# neutered today



## Pancake (Oct 20, 2010)

Hi,
Luigi was neutered today and he also had to have 2 molars pulled . I really like our vet and know they will send him home with lots of care information. However, if anyone has any tips for making sure his recovery goes smoothly I would love to know!
Thanks!!
Jessica


----------



## pjewel (Apr 11, 2007)

For the neuter, I would recommend the onesies. It keeps them from trying to bite the stitches. Most of them bounce back quickly from the surgery even though we worry about them all the time. When Milo was done I didn't even have to give him any pain medication afterward. Hope Luigi's went smoothly.


----------



## Kati (Feb 20, 2010)

Don't worry. Males seem to get along just fine. The trouble I had was keeping Javy from playing too much. I gave him pain meds the first day. The vet said to keep him calm for about a week. The second day he acted as if nothing was wrong. The most stress I felt was worrying he was jumping around too much and would break his stitches. Speaking of stitches, he never bothered his so I didn't have to worry about that at all. Good luck.


----------



## motherslittlehelper (Mar 18, 2010)

Hope Luigi is doing well. Yes, agree with Geri - the onesies were a lifesaver here. Augie had an undescended testicle and it was the stitches from that incision that bothered him and would have chewed open if not for the onesies. Also, as I have mentioned before  (and maybe it is only Augie that they have affected this way), but they have the added benefit, at least in our case, of calming him down - he became noticeably less active with them on.


----------



## Kathie (Jul 31, 2008)

How's Luigi doing today?


----------



## Ellie NY (Aug 27, 2010)

Oh my, it's like the perfect storm.
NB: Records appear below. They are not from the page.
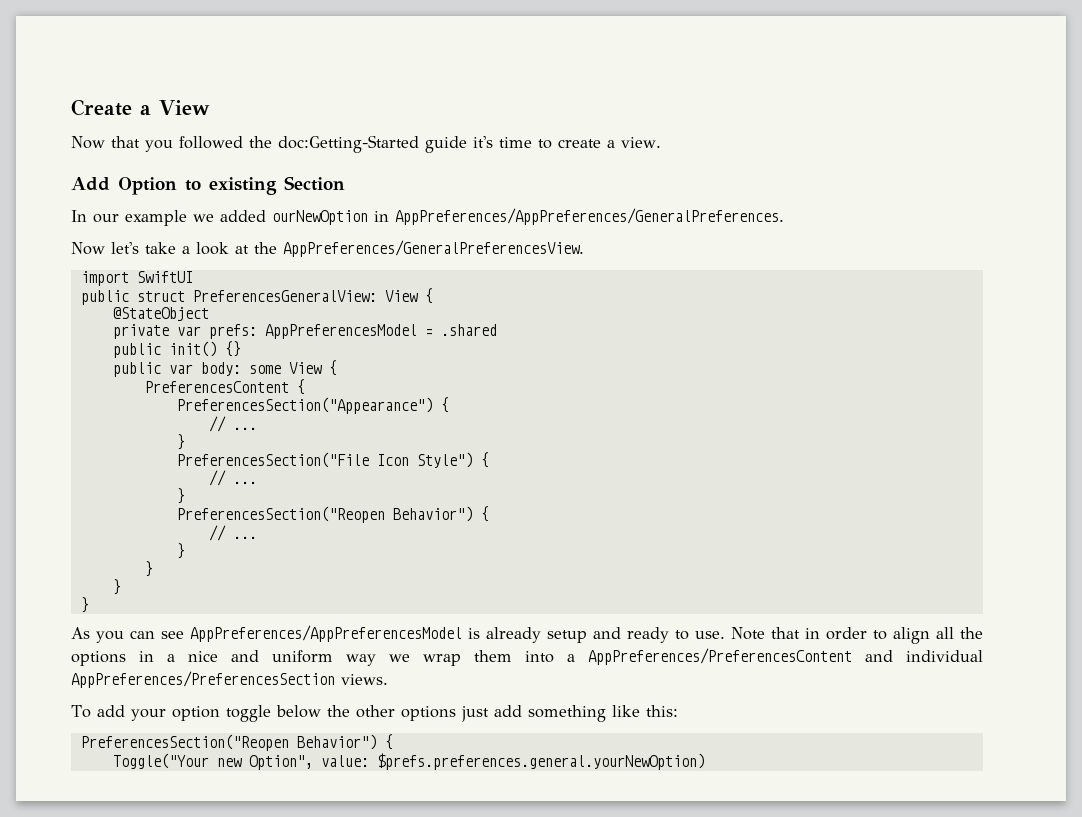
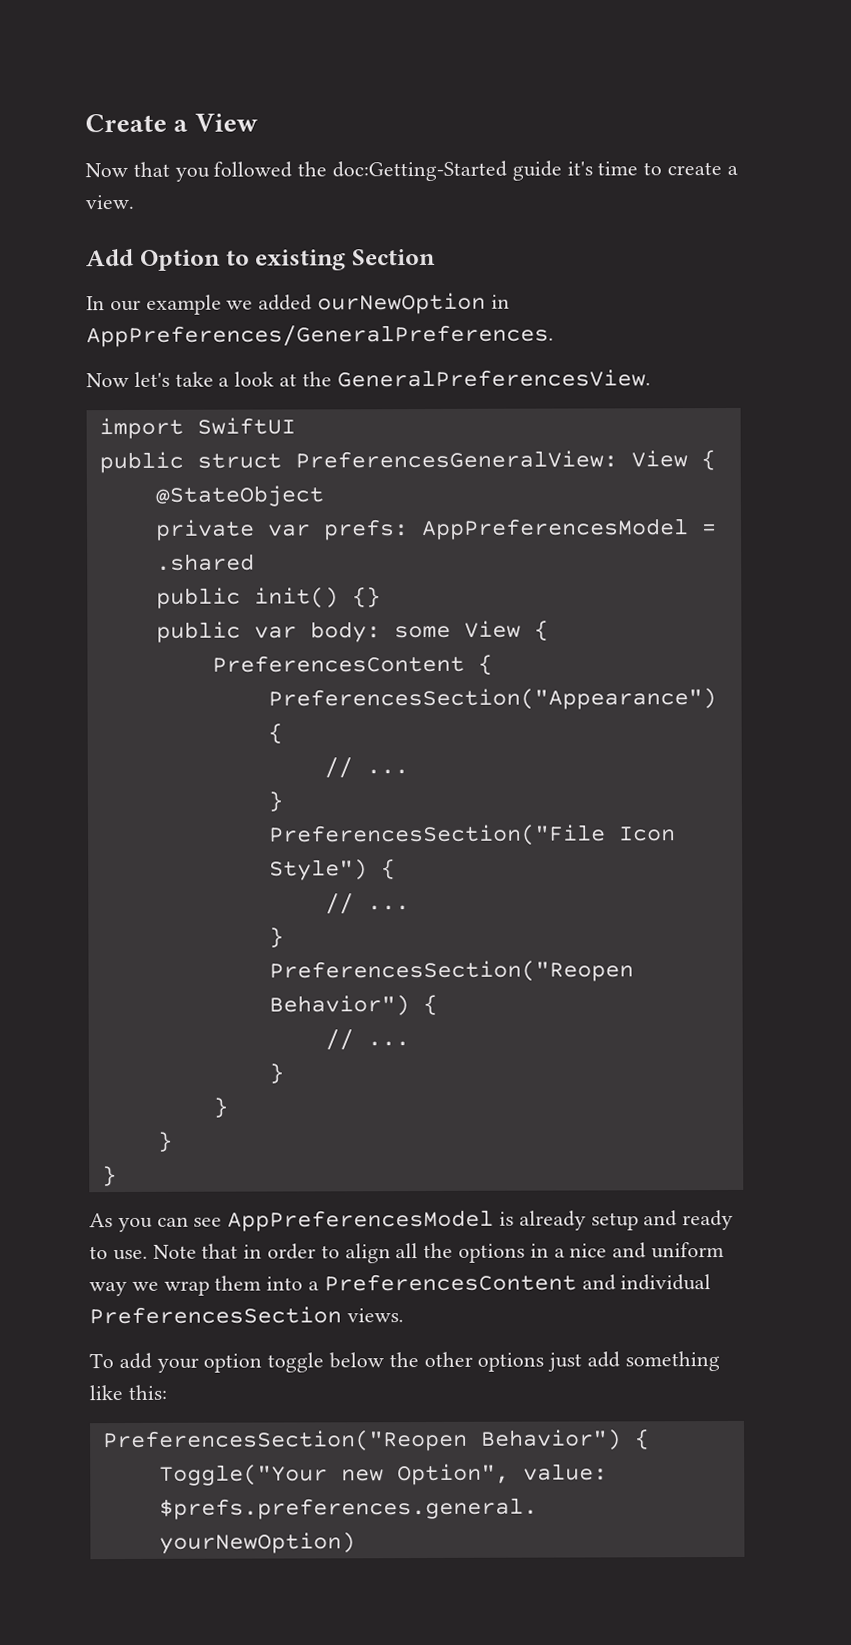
- In our example we added ourNewOption in AppPreferences/AppPreferences/GeneralPreferences.
+ In our example we added ourNewOption in AppPreferences/GeneralPreferences.
- Now let's take a look at the AppPreferences/GeneralPreferencesView.
+ Now let's take a look at the GeneralPreferencesView.
- As you can see AppPreferences/AppPreferencesModel is already setup and ready to use.
+ As you can see AppPreferencesModel is already setup and ready to use.
- Note that in order to align all the options in a nice and uniform way we wrap them into a AppPreferences/PreferencesContent and individual AppPreferences/PreferencesSection views.
+ Note that in order to align all the options in a nice and uniform way we wrap them into a PreferencesContent and individual PreferencesSection views.

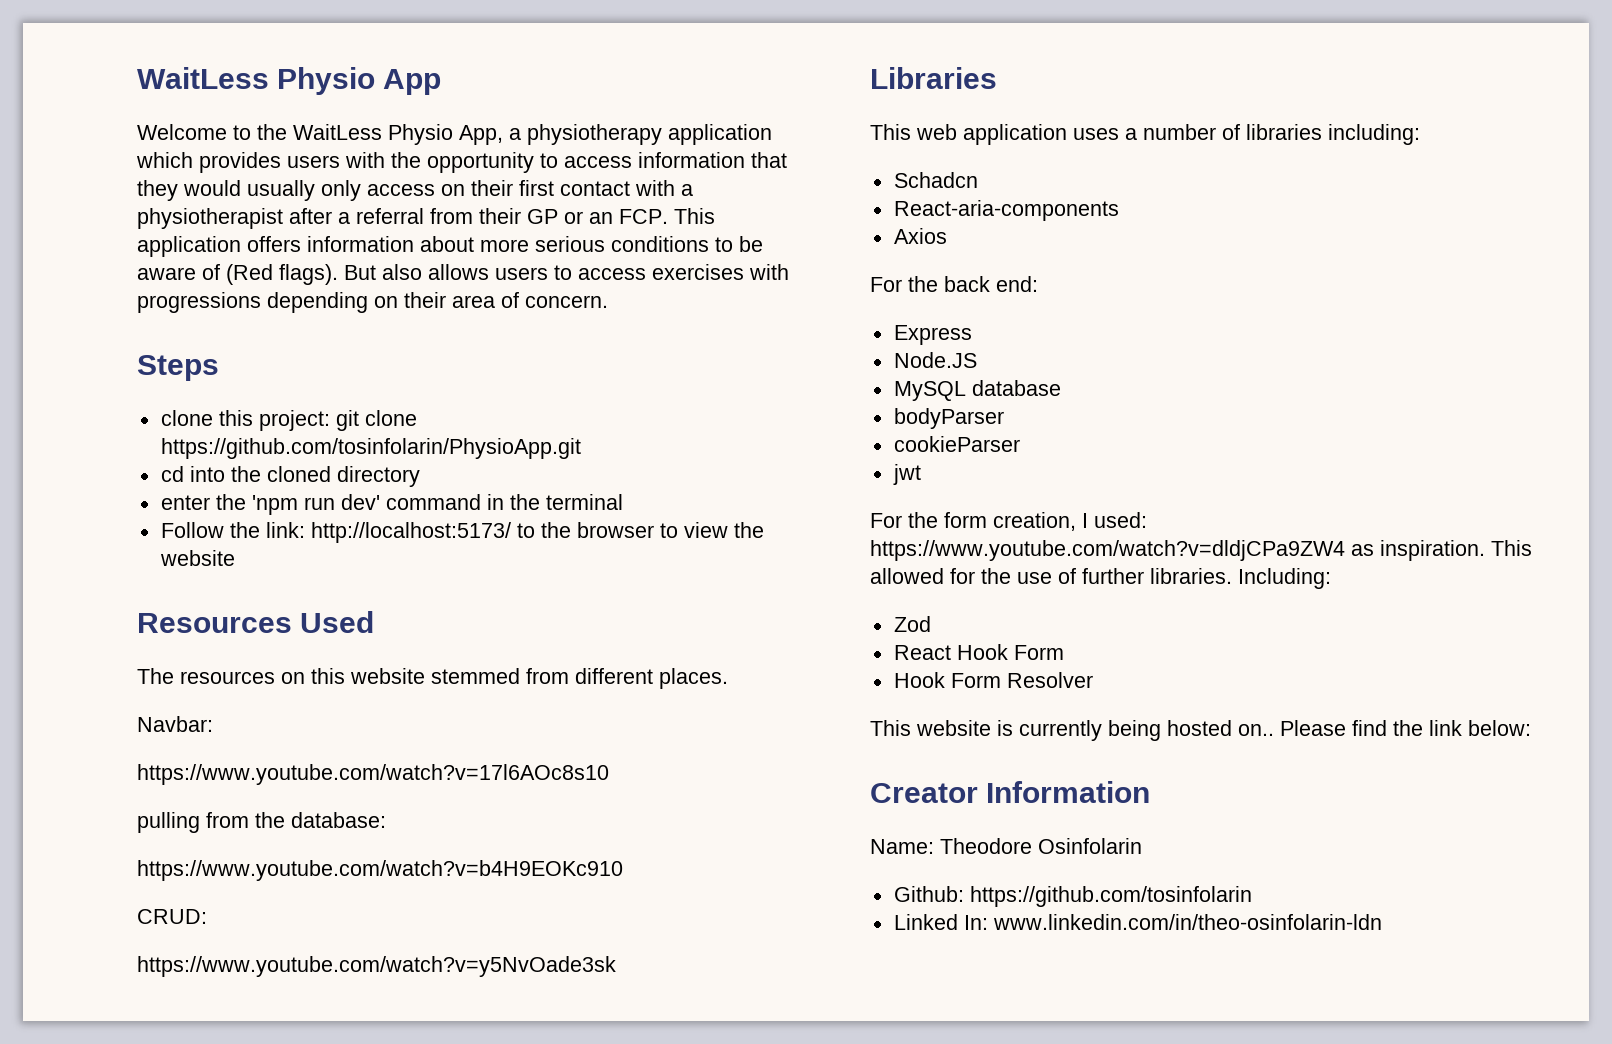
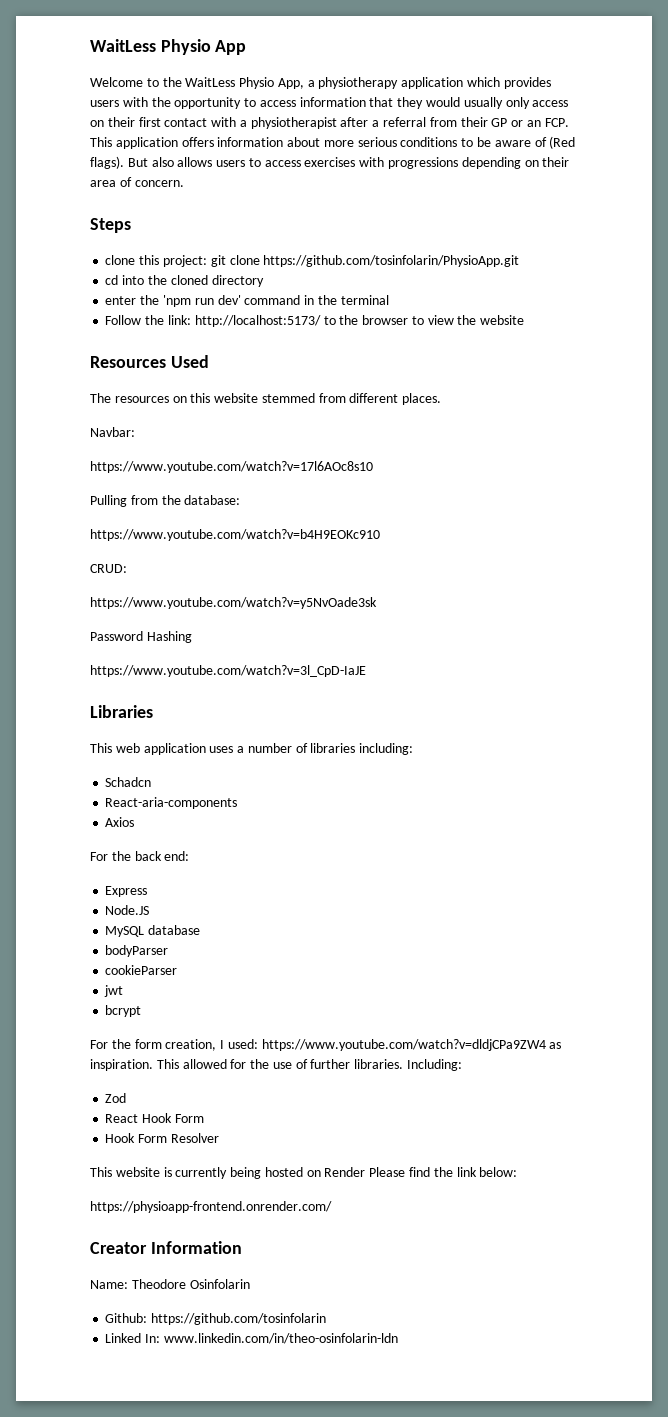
- pulling from the database:
+ Pulling from the database:
+ Password Hashing
+ https://www.youtube.com/watch?v=3l_CpD-IaJE
+ bcrypt
- This website is currently being hosted on.. Please find the link below:
+ This website is currently being hosted on Render Please find the link below:
+ https://physioapp-frontend.onrender.com/

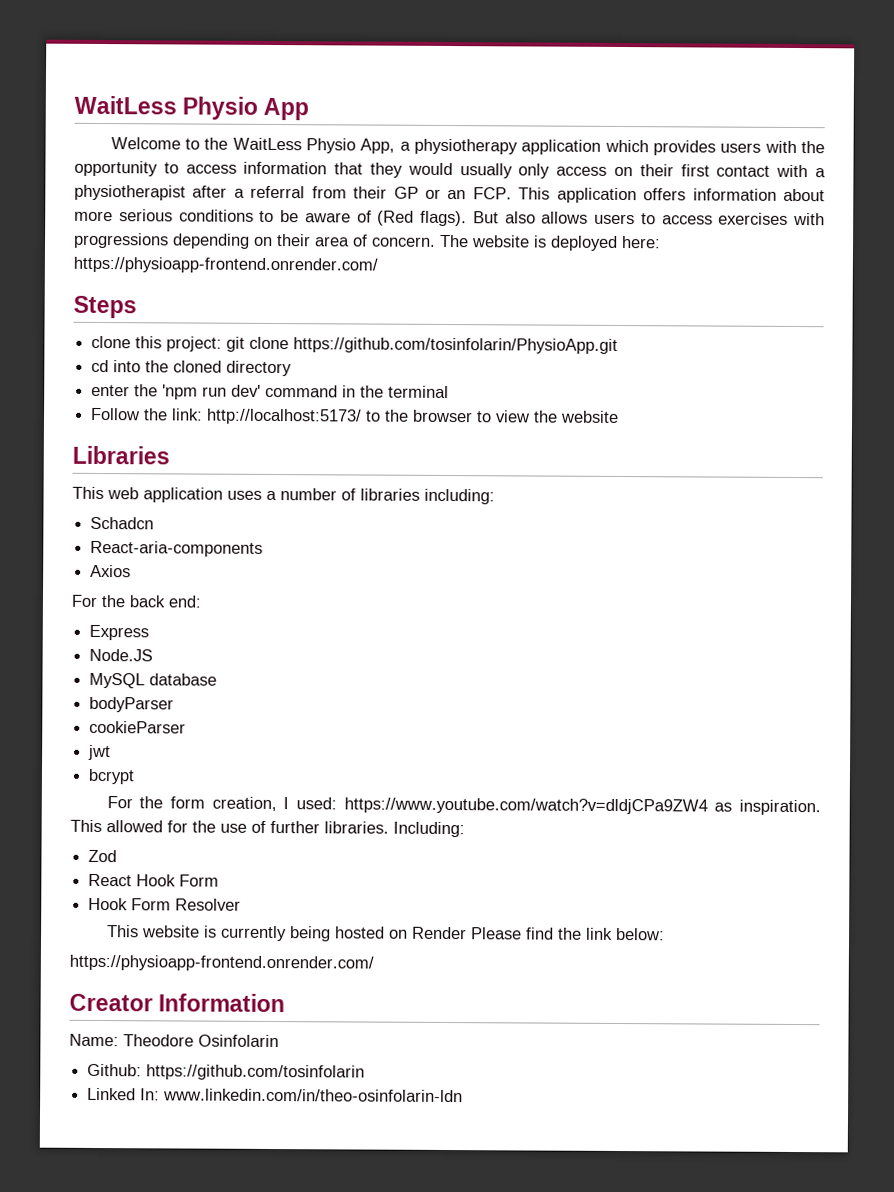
+ The website is deployed here: https://physioapp-frontend.onrender.com/
- Resources Used
- The resources on this website stemmed from different places.
- Navbar:
- https://www.youtube.com/watch?v=17l6AOc8s10
- Pulling from the database:
- https://www.youtube.com/watch?v=b4H9EOKc910
- CRUD:
- https://www.youtube.com/watch?v=y5NvOade3sk
- Password Hashing
- https://www.youtube.com/watch?v=3l_CpD-IaJE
It seems like so many of us got our puppies around the same time and they're all being neutered within days of each other. Eli was neutered yesterday and aside from being very sleepy today and not wanting to go potty as much doesn't seem to show any side affects (poo poo poo LOL). 
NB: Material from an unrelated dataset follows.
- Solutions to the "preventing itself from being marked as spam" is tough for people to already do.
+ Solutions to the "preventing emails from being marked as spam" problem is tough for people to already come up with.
I am using the onesie and I think it helps. Whenever I take it off he goes to bite his stitches. Linda - you're right, he also seems much calmer with it on.


----------



## Pixiesmom (Jul 31, 2008)

Oh, he's very cute! Hope he's feeling better.


----------



## Pancake (Oct 20, 2010)

Thanks all, he is much peppier today, eating well. The hardest part is keeping him from being so active!! The only bummer has been 2 pee accidents  and he does NOT like his pain pill! Tastes bitter from his reaction...Thank you again!!


----------



## The Laughing Magpie (Aug 20, 2009)

So happy to hear all is going well for Luigi.


----------



## TrishK (Nov 29, 2010)

I don't know so much about dog surgery, but I do know lots about people medical stuff and post surgery unless there is some specific reason not to they always push fluids and always check to make sure that both bladder and bowels are moving well. Anesthesia can cause the bladder/bowels to become sluggish, also pain meds (codeine in particular) constipates, and people subconsciously tend to not want to go and hold it because it may hurt (depending on the operation) or even assuming the position hurts. I would think that it would be no different for dogs, so basically I would say make sure he is drinking lots and eliminating appropriately. Being well hydrated also helps to flush any left over anesthetic from the body.


----------



## Ellie NY (Aug 27, 2010)

I'm really worried about Eli. He's having a much harder time after his neuter than I thought he would. Everyone said the surgery is no big deal and it's easier for boys. It's been 3 days (yes, I know that's not a lot of time) but he seems very different. Immediately after the surgery and the next day he had diahrea (my fault for the chicken dinner the night before). Second day after the surgery he seemed to be feeling better, more energy, and pottying just fine. Today, third day post-surgery, he's not eating or drinking very much, he's constipated and sleeping a lot. The incision site is really itchy today to. I can tell it's bothering him more but I believe that's because incisions itch when they heal. 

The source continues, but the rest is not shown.